La piccola mano appoggiata sulla testa di uno dei Magi inchinato ad adorarlo. È il cuore dell’immagine scelta quest’anno per il Volantone di Natale di Comunione e Liberazione
Giuseppe Frangi
Il Bambino appoggia la sua piccola mano sulla testa canuta del re che si è inginocchiato ai suoi piedi: è il dettaglio che più di ogni altro colpisce e commuove in questa rappresentazione dell’Adorazione dei Magi dipinta da un anonimo maestro intorno al 1330 al Sacro Speco di Subiaco. Siamo nella Cappella della Madonna, un ambiente architettonico aggregato ad inizio XIV secolo a quello straordinario complesso sorto intorno alla grotta abitata da san Benedetto negli anni del suo eremitaggio, tra 497 e 500. Le pareti sono completamente affrescate con le Storie di Maria da due maestri di cultura molto contigua, che recenti studi avvicinano alla scuola umbra: veniva, infatti, da Perugia Giovanni, priore del monastero del Sacro Speco in quegli anni che precedono la grande peste del 1348. Nella parete a destra dell’altare sotto una rappresentazione dell’Annunciazione, troviamo in sequenza logica due riquadri con la Natività e l’Adorazione dei Magi. Tutt’e due sono ambientate sotto la protezione di una tettoia, retta su esili pilastrini di legno: quasi una metafora del ciborio che in tante chiese, specie medievali, copre e protegge l’altare e quindi il luogo dove Cristo si rende fisicamente presente con l’Eucarestia.

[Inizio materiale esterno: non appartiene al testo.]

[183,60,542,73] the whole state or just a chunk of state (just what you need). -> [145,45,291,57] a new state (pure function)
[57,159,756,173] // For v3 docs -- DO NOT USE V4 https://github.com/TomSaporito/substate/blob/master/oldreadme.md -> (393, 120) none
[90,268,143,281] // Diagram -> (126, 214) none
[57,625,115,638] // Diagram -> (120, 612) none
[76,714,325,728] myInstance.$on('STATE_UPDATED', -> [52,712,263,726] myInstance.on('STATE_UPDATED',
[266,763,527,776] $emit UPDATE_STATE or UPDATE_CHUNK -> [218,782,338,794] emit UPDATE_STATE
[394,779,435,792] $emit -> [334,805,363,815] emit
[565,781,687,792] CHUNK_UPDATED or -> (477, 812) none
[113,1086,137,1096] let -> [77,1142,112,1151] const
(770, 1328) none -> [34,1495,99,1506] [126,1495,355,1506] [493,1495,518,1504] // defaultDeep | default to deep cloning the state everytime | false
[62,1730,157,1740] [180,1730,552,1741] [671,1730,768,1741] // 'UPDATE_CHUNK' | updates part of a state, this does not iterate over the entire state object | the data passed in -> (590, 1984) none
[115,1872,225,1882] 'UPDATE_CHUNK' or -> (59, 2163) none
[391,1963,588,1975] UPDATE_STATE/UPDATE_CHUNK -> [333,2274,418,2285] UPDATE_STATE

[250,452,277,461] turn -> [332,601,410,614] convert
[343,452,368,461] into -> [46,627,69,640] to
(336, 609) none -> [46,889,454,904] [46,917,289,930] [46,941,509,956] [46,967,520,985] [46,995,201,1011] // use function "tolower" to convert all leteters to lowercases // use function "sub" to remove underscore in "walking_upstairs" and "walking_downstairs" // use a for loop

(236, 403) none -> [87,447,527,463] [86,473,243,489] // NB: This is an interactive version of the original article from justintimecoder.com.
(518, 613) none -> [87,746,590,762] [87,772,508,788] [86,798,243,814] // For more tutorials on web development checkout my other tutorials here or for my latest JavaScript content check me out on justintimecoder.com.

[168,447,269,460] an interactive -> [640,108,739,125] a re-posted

L’anonimo artista di Subiaco ha in mente un prototipo preciso: quello di Giotto alla Cappella degli Scrovegni, che nei riquadri relativi alla Natività erige un umile tempietto davanti all’apertura della grotta. Non erano passati trent’anni dalla conclusione del cantiere padovano ma evidentemente le novità di quel capolavoro erano tali da aver avuto presto una diffusione virale. Certamente il maestro di Subiaco aveva avuto modo di conoscere la soluzione escogitata da Giotto per l’Adorazione dei Magi, perché nella Cappella della Madonna replica la soluzione del maestro, girando la scena di 180 gradi. Arriva dal riquadro di Padova l’idea del re più anziano che si piega in ginocchio e bacia i piedi del Bambino, che è a sua volta tenuto tra le braccia da Maria. La quale è innalzata in quanto seduta su un trono a noi invisibile: in questo modo viene tracciata una linea diagonale che unisce i tre protagonisti della scena. Nella sua semplicità il maestro di Subiaco accentua questo motivo, attraverso una veduta più di profilo. L’effetto è quello di un insieme, dove le mani funzionano da tenerissimi anelli di congiunzione tra le figure. Partendo dal basso c’è quella del Re che porta alla bocca per baciarlo il piede del Bambino; poi ci sono quelle del piccolo Gesù, che con la destra accenna a un gesto di benedizione e con la sinistra accarezza la testa del Re; infine quelle della Madre che regge il Bambino e nello stesso tempo sembra accarezzarlo.
I grandi prototipi sono tali anche perché lasciano sempre uno spazio di libertà a chi li replica. È quello che accade nel passaggio di questa immagine da Padova a Subiaco, dove l’anonimo maestro aggiunge l’elemento dei gesti del Bambino, quando invece Giotto aveva presentato il piccolo Gesù completamente avvolto nelle fasce, corpo reale e saldamente presente. Al cospetto della solidità di quel modello, il Bambino sembra qui ritagliato nello spazio dell’affresco con una grazia gotica. Ma stante che il Maestro gli ha lasciato le mani libere può farci commuovere con quel gesto imprevisto, tenero e semplice. Lo possiamo vedere come una prima forma del suo sentimento di pietà che abbraccia tutti gli uomini – re compresi – di cui parla don Giussani nel brano che affianca questa immagine.